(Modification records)
== Segment start ==

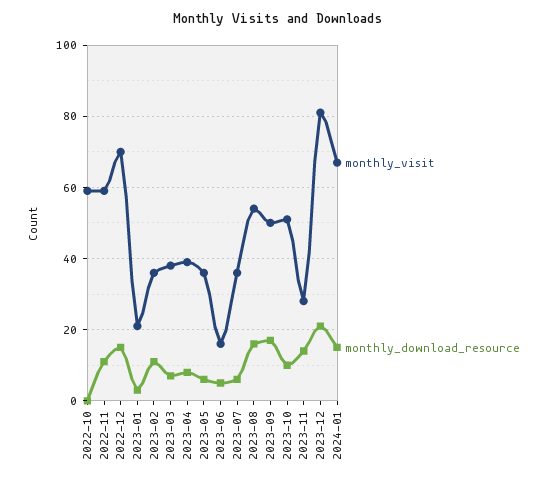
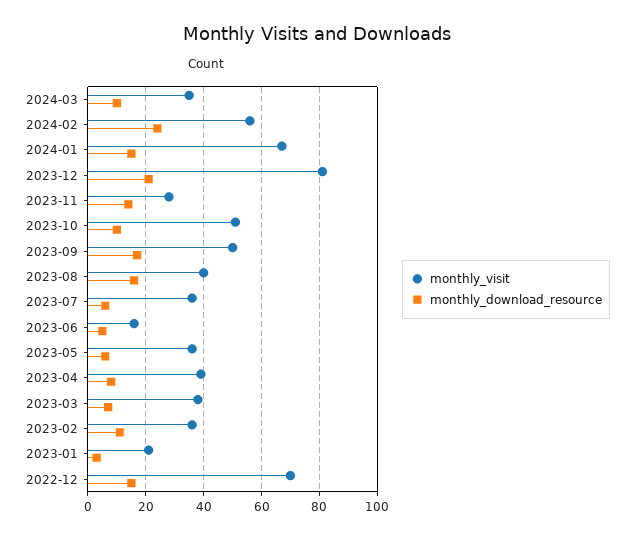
monthly_visit, 2022-10: 60 -> none
monthly_download_resource, 2022-10: 0 -> none
monthly_visit, 2022-11: 60 -> none
monthly_download_resource, 2022-11: 10 -> none
monthly_visit, 2023-08: 55 -> 40
monthly_visit, 2024-03: none -> 35
monthly_download_resource, 2024-03: none -> 10
monthly_visit, 2024-02: none -> 55
monthly_download_resource, 2024-02: none -> 25

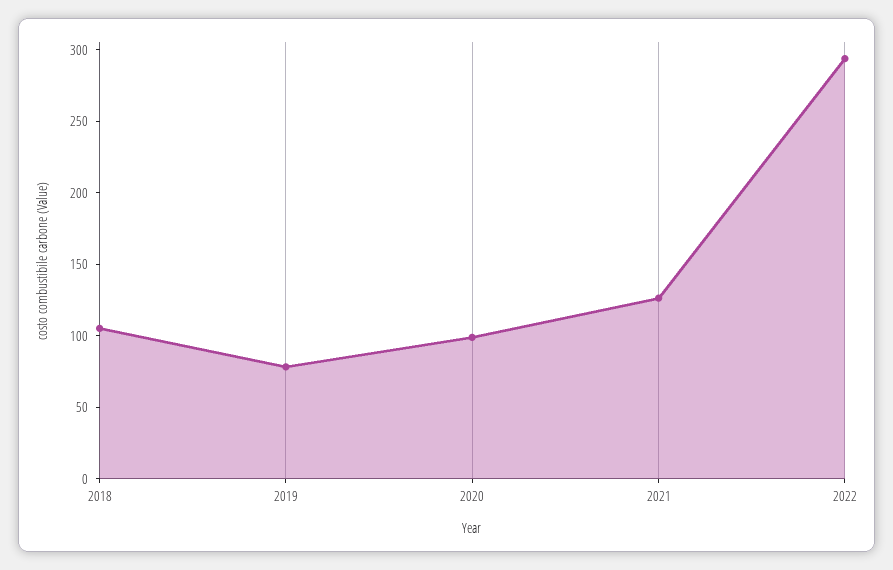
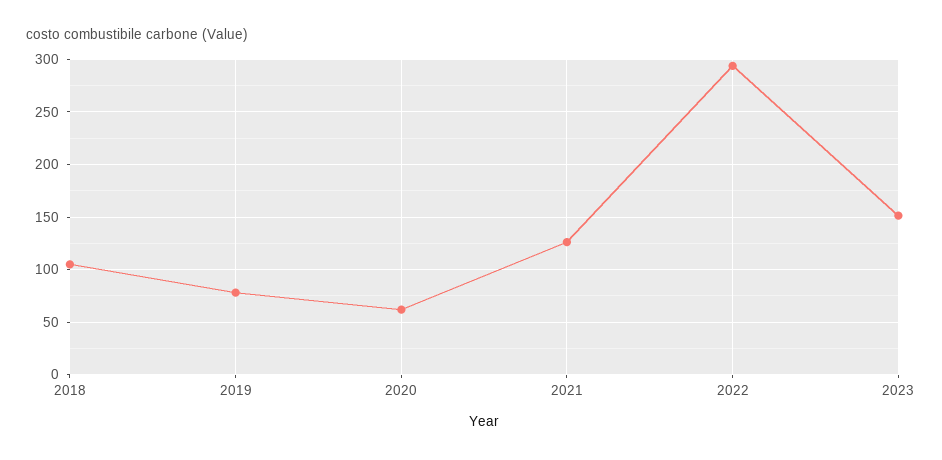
2020: 100 -> 60
2023: none -> 150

== Segment end ==

WORK TO COMPLETE
All lines above that contain "none" are required in the answer.

TASK SOLUTION
monthly_visit, 2022-10: 60 -> none
monthly_download_resource, 2022-10: 0 -> none
monthly_visit, 2022-11: 60 -> none
monthly_download_resource, 2022-11: 10 -> none
monthly_visit, 2024-03: none -> 35
monthly_download_resource, 2024-03: none -> 10
monthly_visit, 2024-02: none -> 55
monthly_download_resource, 2024-02: none -> 25
2023: none -> 150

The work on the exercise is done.